Bash – Multiple Processes Redirecting to the Same File

bashconcurrencyio-redirection

This is not a "how to append and not overwrite" question. I'm not looking for a file that combines the output of two commands. It's just a mistake I made and I would like to understand why the system did what it did

I use a command (on a remote ssh command line) that takes a long time to complete and outputs data (line by line every few seconds) to stdout so I redirect it to a file:

command > file.out &

Sometimes the remote session disconnects but the command keeps on running in the background. I didn't know this so I run the same command again, before the first one had finished:

command > file.out &

When both processes have finished I would expect to have (after reading some answers at this site) a single file with the lines from both commands messed up, but the output file only has the output from one of the 2 executions.

Why doesn't the file have both outputs intertwined (as warned in the comments here)?

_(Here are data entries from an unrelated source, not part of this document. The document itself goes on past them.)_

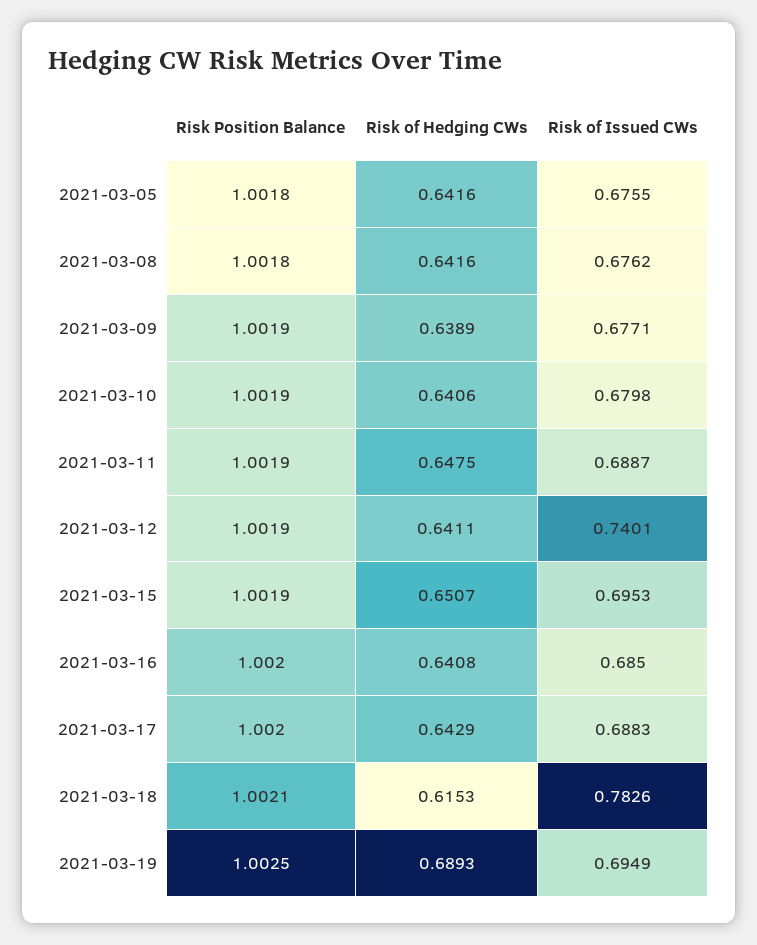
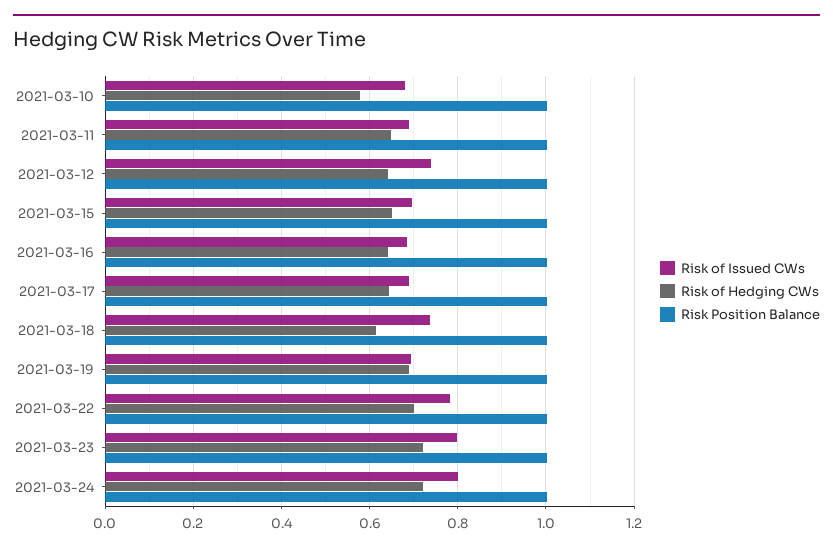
Risk Position Balance, 2021-03-05: 1.0018 -> none
Risk of Hedging CWs, 2021-03-05: 0.6416 -> none
Risk of Issued CWs, 2021-03-05: 0.6755 -> none
Risk Position Balance, 2021-03-08: 1.0018 -> none
Risk of Hedging CWs, 2021-03-08: 0.6416 -> none
Risk of Issued CWs, 2021-03-08: 0.6762 -> none
Risk Position Balance, 2021-03-09: 1.0019 -> none
Risk of Hedging CWs, 2021-03-09: 0.6389 -> none
Risk of Issued CWs, 2021-03-09: 0.6771 -> none
Risk of Hedging CWs, 2021-03-10: 0.6406 -> 0.58
Risk of Issued CWs, 2021-03-18: 0.7826 -> 0.74
Risk of Issued CWs, 2021-03-22: none -> 0.78
Risk of Hedging CWs, 2021-03-22: none -> 0.7
Risk Position Balance, 2021-03-22: none -> 1
Risk of Issued CWs, 2021-03-23: none -> 0.8
Risk of Hedging CWs, 2021-03-23: none -> 0.72
Risk Position Balance, 2021-03-23: none -> 1
Risk of Issued CWs, 2021-03-24: none -> 0.8
Risk of Hedging CWs, 2021-03-24: none -> 0.72
Risk Position Balance, 2021-03-24: none -> 1

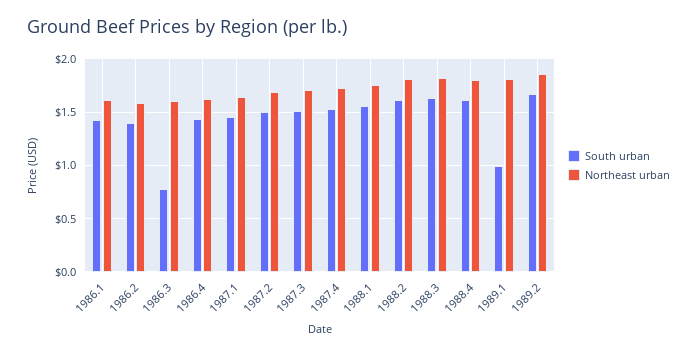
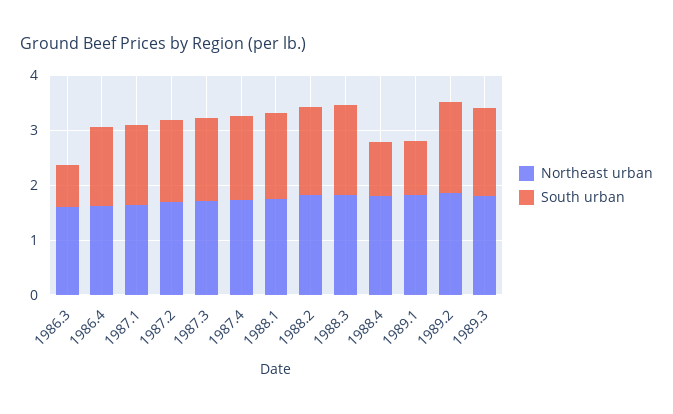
South urban, 1986.1: 1.4 -> none
Northeast urban, 1986.1: 1.6 -> none
South urban, 1986.2: 1.4 -> none
Northeast urban, 1986.2: 1.6 -> none
South urban, 1988.4: 1.6 -> 1
Northeast urban, 1989.3: none -> 1.8
South urban, 1989.3: none -> 1.6

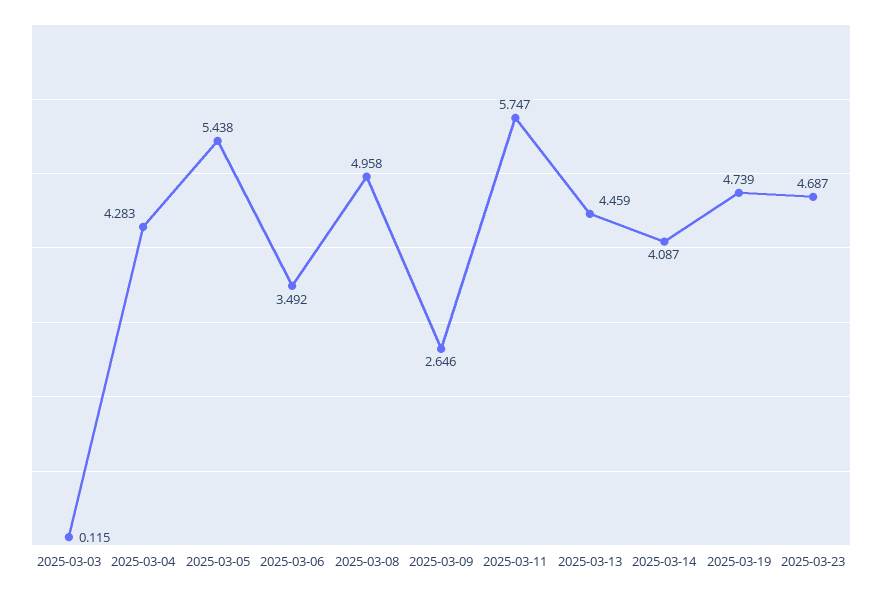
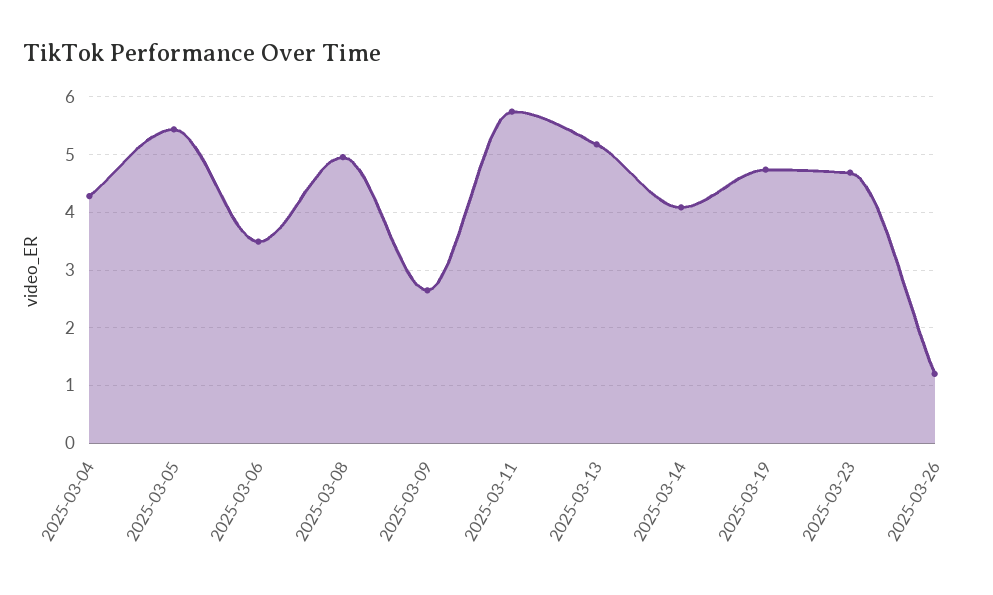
2025-03-03: 0.115 -> none
2025-03-13: 4.459 -> 5.2
2025-03-26: none -> 1.2

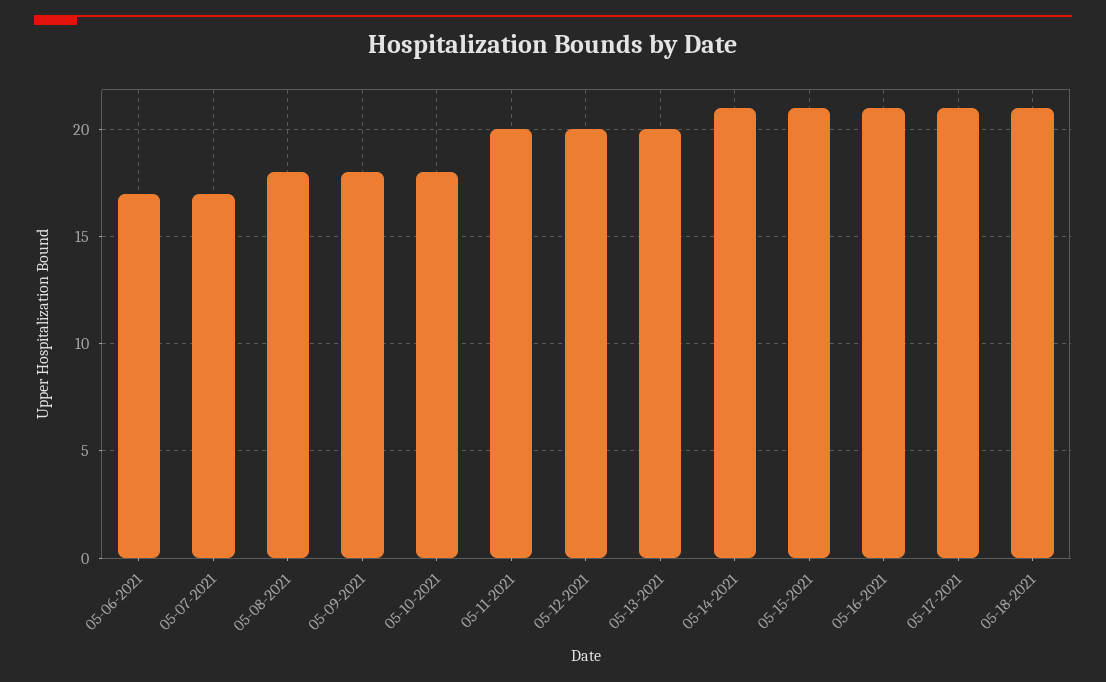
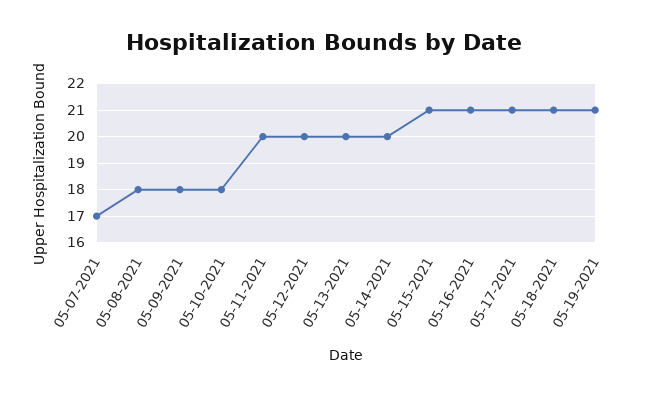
05-06-2021: 17 -> none
05-14-2021: 21 -> 20
05-19-2021: none -> 21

Which one of the 2 outputs does the final file belong to?

EDIT:

Removed one of the questions (why is the output file not locked for writing?) as it's explained here

Best Answer

When you open a file for writing using the > redirection, the file is truncated, i.e. it is completely emptied. It is however not deleted and recreated.

If one command starts by truncating the file and then writes something to it, and if another command then does the same, the first command's position within the file will not change. This means that you have two commands writing to the same file at two independent positions, one possibly overwriting the output of the other, depending on the order of writing and the amount of data being written.

So, yes, the data in the file may well be an intertwined mess of the output from both programs, but it will depend on the order of writes into the file, as well as the amount of data written and the timing of the truncations of the file.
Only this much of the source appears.